:: Raw data

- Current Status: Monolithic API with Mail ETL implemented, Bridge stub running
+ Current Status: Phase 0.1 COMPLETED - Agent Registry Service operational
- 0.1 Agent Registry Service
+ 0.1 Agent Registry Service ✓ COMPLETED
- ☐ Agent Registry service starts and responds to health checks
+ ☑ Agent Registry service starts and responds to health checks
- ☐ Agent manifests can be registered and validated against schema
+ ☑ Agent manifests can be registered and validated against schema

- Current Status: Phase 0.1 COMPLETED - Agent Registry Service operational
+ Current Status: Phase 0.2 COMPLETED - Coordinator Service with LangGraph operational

::::
:: Raw data

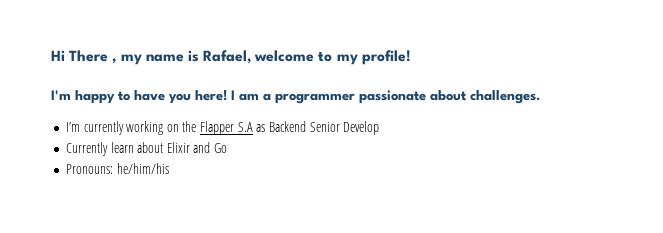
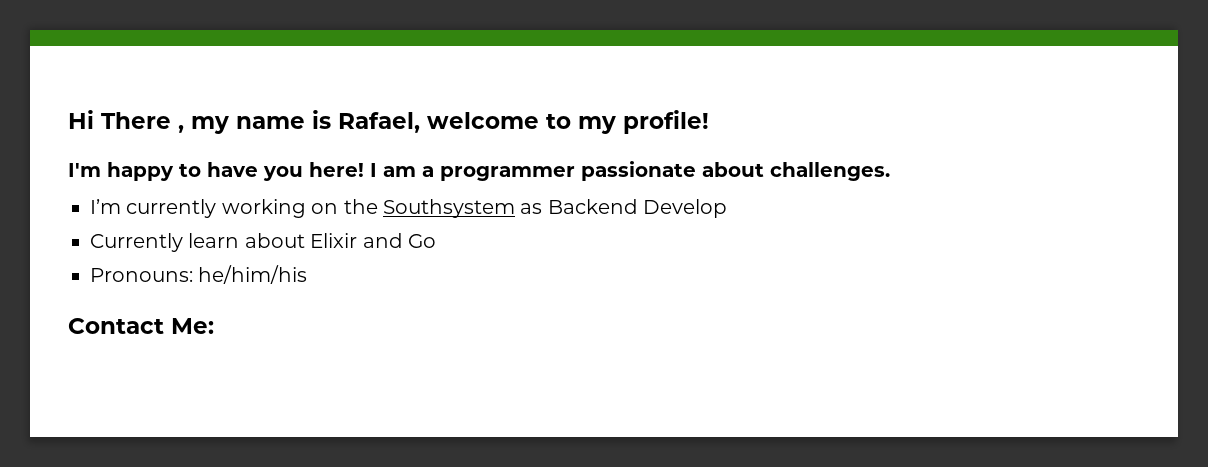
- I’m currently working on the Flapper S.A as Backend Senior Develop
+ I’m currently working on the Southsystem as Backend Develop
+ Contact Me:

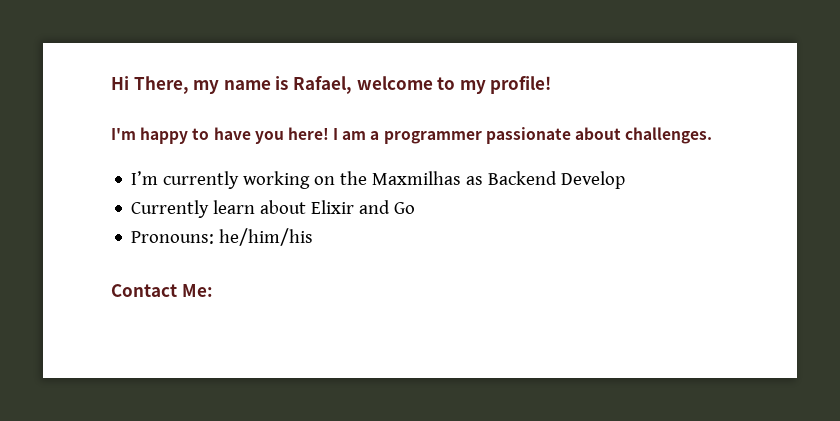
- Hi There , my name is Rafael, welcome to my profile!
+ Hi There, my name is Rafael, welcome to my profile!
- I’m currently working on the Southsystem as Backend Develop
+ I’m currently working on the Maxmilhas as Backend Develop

::::
:: Raw data

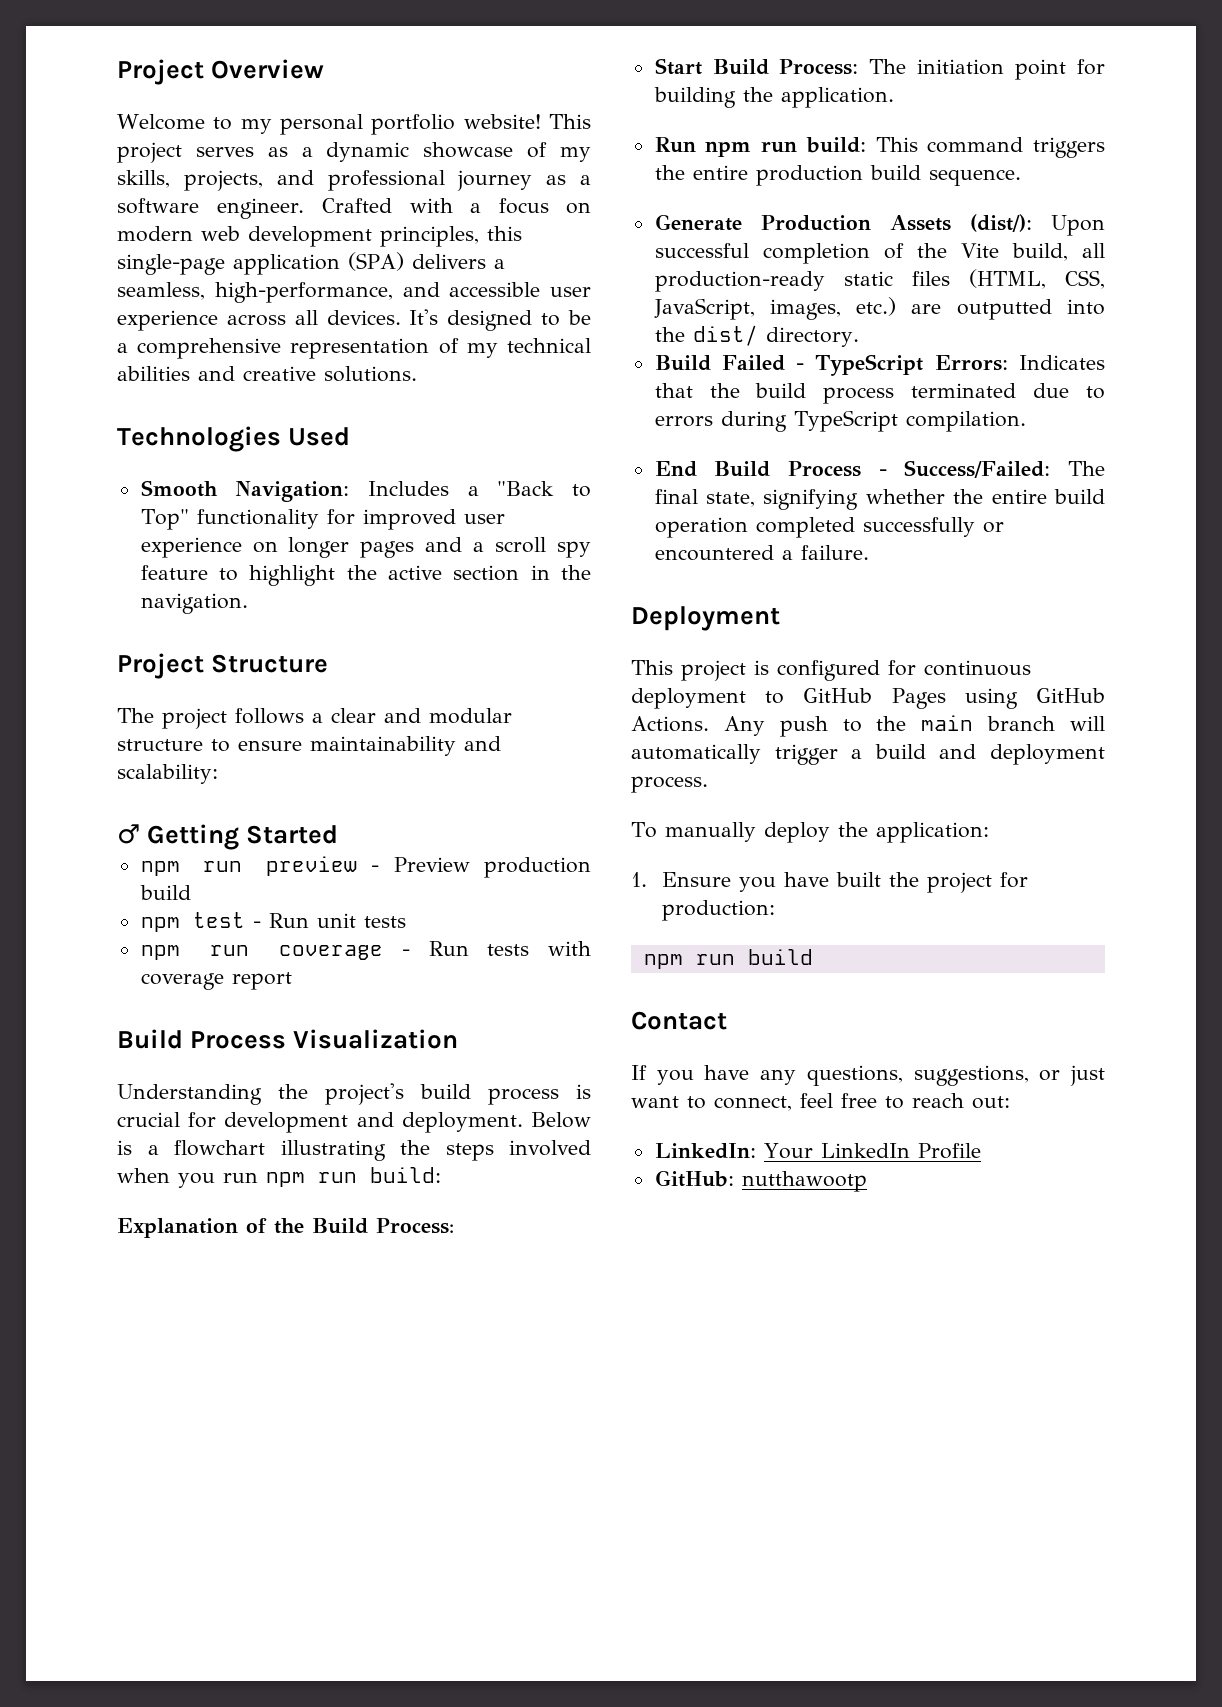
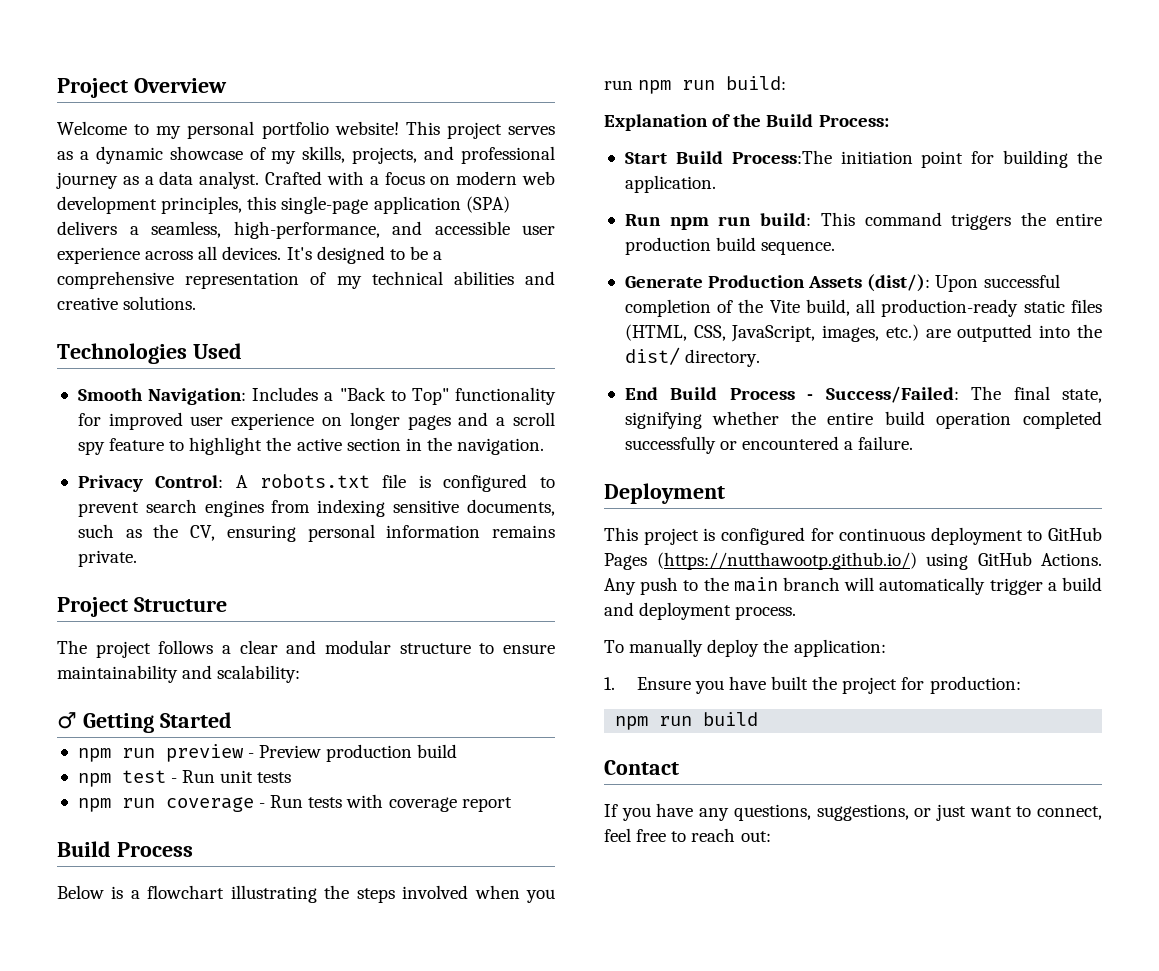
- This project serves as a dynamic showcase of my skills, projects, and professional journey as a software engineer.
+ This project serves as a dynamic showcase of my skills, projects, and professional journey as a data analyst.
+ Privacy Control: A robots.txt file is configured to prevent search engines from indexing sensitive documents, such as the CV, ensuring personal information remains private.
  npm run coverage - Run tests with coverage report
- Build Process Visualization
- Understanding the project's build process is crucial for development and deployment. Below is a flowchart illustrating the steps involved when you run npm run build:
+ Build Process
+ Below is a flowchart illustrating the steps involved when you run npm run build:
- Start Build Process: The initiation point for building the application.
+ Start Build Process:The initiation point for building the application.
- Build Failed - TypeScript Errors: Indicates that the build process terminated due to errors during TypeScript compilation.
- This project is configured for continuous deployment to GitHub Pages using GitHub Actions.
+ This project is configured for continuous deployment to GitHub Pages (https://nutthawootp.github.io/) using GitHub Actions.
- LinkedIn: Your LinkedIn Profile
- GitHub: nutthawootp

::::

→ Task to carry out: Each line with "dynamic" in it must be identified and copied from the material.

→ Response below:
- This project serves as a dynamic showcase of my skills, projects, and professional journey as a software engineer.
+ This project serves as a dynamic showcase of my skills, projects, and professional journey as a data analyst.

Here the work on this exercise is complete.